Die PT hat eine klar kritische Position zur Installation einer amerikanischen Freihandelszone (ALCA). Es ist unter den heutigen Bedingungen schwierig und keineswegs banal, in Lateinamerika eine Alternative zur völligen Unterordnung unter die USA zu entwickeln. Die PT hat hier eindeutig Position bezogen, sie steht zumindest für den Versuch, eine von den USA möglichst unabhängige Politik zu verfolgen. Hier wird die Betonung der „nationalen Frage“ auch verständlicher.

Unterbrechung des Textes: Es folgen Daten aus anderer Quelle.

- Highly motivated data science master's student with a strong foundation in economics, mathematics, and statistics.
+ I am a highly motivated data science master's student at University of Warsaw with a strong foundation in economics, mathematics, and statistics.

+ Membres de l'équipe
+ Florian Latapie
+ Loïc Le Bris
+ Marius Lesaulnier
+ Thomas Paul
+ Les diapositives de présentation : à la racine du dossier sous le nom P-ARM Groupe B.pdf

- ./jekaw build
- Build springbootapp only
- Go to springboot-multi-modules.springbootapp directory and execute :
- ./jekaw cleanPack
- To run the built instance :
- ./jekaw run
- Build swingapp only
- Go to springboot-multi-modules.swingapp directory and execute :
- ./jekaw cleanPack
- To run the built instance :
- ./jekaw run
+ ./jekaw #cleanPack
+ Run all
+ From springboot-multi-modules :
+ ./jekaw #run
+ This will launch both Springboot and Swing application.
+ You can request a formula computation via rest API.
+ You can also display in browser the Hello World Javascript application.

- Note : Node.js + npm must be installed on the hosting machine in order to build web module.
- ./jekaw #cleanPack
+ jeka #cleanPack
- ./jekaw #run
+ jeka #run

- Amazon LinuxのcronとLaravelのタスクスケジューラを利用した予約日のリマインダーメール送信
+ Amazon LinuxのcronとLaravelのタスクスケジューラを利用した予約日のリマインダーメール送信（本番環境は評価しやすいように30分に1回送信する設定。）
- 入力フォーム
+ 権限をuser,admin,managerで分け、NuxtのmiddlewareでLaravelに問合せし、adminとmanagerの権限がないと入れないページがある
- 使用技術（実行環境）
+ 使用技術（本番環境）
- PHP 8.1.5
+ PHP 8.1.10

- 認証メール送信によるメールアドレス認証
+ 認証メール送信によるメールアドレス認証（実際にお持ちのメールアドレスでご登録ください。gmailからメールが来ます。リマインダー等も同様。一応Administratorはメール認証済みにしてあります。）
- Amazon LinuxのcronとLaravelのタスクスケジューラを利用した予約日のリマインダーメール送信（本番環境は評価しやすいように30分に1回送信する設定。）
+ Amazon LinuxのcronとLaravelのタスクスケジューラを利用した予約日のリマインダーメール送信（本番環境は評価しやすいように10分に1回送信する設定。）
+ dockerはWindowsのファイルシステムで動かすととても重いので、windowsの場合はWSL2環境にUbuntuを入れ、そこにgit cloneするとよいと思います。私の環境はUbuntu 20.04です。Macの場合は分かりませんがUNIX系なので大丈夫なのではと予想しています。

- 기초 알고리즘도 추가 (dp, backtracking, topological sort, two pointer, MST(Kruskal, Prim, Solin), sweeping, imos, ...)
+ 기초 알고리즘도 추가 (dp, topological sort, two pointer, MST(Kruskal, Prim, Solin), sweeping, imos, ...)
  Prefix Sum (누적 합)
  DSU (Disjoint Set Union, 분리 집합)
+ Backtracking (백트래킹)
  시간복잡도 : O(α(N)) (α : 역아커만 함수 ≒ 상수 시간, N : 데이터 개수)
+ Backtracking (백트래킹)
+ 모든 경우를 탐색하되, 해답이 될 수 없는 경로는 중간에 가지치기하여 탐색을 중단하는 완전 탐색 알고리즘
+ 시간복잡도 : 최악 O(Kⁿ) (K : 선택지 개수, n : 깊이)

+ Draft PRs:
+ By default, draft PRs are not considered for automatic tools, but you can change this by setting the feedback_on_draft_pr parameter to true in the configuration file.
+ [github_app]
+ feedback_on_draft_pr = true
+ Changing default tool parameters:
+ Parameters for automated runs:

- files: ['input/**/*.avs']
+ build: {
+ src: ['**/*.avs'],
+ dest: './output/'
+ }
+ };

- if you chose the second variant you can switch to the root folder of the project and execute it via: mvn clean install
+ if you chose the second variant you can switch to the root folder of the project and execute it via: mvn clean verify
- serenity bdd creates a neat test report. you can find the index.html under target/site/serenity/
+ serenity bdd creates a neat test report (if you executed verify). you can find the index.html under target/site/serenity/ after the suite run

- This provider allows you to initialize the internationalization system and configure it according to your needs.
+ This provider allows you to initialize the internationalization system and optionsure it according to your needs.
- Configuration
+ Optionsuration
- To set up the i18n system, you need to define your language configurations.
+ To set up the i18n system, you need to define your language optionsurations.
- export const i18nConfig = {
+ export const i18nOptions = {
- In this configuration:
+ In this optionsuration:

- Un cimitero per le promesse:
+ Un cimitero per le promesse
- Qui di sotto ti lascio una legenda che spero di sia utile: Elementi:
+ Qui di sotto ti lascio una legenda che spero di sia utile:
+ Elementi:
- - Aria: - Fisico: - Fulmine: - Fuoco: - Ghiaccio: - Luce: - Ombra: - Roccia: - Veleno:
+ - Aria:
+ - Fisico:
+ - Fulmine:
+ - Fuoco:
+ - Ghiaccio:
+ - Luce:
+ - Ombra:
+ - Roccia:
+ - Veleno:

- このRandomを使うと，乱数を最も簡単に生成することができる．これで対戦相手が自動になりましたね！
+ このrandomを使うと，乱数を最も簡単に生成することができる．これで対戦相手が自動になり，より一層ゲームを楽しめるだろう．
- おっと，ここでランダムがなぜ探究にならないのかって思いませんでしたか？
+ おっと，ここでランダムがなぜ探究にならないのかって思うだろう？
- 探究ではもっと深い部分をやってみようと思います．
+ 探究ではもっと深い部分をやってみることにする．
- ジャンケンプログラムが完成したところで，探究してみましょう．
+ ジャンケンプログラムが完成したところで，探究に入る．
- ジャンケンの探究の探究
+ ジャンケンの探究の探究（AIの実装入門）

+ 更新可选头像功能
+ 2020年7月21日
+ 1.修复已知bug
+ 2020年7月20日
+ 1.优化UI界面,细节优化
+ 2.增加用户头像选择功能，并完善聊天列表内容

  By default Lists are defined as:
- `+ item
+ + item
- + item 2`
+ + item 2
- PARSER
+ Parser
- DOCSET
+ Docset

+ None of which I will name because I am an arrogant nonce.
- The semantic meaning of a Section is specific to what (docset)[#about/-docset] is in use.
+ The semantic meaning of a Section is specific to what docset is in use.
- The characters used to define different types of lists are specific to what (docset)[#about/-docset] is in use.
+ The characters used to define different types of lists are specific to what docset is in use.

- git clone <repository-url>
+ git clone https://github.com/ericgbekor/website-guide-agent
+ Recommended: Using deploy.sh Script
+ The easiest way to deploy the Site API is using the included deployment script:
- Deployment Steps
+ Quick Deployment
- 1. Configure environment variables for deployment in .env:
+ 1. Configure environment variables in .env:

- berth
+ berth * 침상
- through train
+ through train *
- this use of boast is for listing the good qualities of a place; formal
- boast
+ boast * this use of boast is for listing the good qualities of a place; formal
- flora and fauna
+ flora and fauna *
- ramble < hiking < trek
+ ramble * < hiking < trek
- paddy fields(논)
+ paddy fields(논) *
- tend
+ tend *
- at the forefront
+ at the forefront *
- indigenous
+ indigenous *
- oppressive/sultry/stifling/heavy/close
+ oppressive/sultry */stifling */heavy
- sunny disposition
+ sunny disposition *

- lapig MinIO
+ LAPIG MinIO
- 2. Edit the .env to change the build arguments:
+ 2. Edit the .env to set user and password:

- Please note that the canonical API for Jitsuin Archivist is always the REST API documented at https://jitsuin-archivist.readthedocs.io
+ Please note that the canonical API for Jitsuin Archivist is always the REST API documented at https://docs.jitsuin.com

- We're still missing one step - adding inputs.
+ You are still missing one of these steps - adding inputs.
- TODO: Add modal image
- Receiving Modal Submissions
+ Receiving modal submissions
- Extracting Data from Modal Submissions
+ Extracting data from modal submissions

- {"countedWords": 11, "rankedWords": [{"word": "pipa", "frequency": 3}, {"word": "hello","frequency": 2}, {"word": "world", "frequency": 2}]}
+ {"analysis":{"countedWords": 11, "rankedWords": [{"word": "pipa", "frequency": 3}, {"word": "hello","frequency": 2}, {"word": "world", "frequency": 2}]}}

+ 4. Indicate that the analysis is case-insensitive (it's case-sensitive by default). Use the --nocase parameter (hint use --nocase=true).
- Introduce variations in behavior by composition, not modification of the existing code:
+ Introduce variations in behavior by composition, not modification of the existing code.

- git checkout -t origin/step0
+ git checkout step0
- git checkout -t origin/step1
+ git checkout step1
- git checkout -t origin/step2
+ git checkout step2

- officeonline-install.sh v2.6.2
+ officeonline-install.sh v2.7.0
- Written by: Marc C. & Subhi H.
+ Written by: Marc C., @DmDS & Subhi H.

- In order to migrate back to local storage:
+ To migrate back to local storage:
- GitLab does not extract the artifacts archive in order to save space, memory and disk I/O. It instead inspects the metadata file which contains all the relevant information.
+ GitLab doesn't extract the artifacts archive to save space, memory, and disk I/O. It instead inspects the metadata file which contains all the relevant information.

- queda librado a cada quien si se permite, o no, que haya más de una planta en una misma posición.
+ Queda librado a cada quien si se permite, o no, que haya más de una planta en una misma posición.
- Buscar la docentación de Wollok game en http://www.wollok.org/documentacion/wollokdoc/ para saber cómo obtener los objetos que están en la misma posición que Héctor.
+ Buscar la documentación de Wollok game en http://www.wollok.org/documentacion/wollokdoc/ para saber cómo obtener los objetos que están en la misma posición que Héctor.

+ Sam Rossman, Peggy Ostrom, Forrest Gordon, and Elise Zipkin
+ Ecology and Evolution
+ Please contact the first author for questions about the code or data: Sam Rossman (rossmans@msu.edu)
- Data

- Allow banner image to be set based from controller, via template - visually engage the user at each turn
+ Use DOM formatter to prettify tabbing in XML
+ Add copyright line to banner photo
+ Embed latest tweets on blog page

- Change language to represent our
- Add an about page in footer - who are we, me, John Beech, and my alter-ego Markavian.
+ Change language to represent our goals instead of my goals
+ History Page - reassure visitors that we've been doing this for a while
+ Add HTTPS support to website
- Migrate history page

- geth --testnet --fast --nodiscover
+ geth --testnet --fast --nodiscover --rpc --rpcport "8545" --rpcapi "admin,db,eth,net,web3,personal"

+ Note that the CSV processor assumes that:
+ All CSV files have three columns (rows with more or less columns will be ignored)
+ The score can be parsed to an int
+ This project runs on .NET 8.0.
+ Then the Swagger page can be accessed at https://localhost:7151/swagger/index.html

Diese möglichen Eckpfeiler einer Regierung Lula machen ihn weiterhin als Symbol von Änderungen populär. Die große Befürchtung bleibt allerdings, dass das finanzpolitische Erbe der künftigen Regierung so dramatisch sein wird, dass für Reformprojekte kaum Raum existiert. Um die Bedienung der Schulden zu sichern, sieht das Abkommen mit dem IWF einen Haushaltsüberschuss von 3,88 Prozent vor. Dies ist die dramatische und taurige Last, die eine Regierung hinterlässt, die immer solide Finanzpolitik auf ihre Fahnen geschrieben und alle Rezepte des IWF brav verfolgt hat.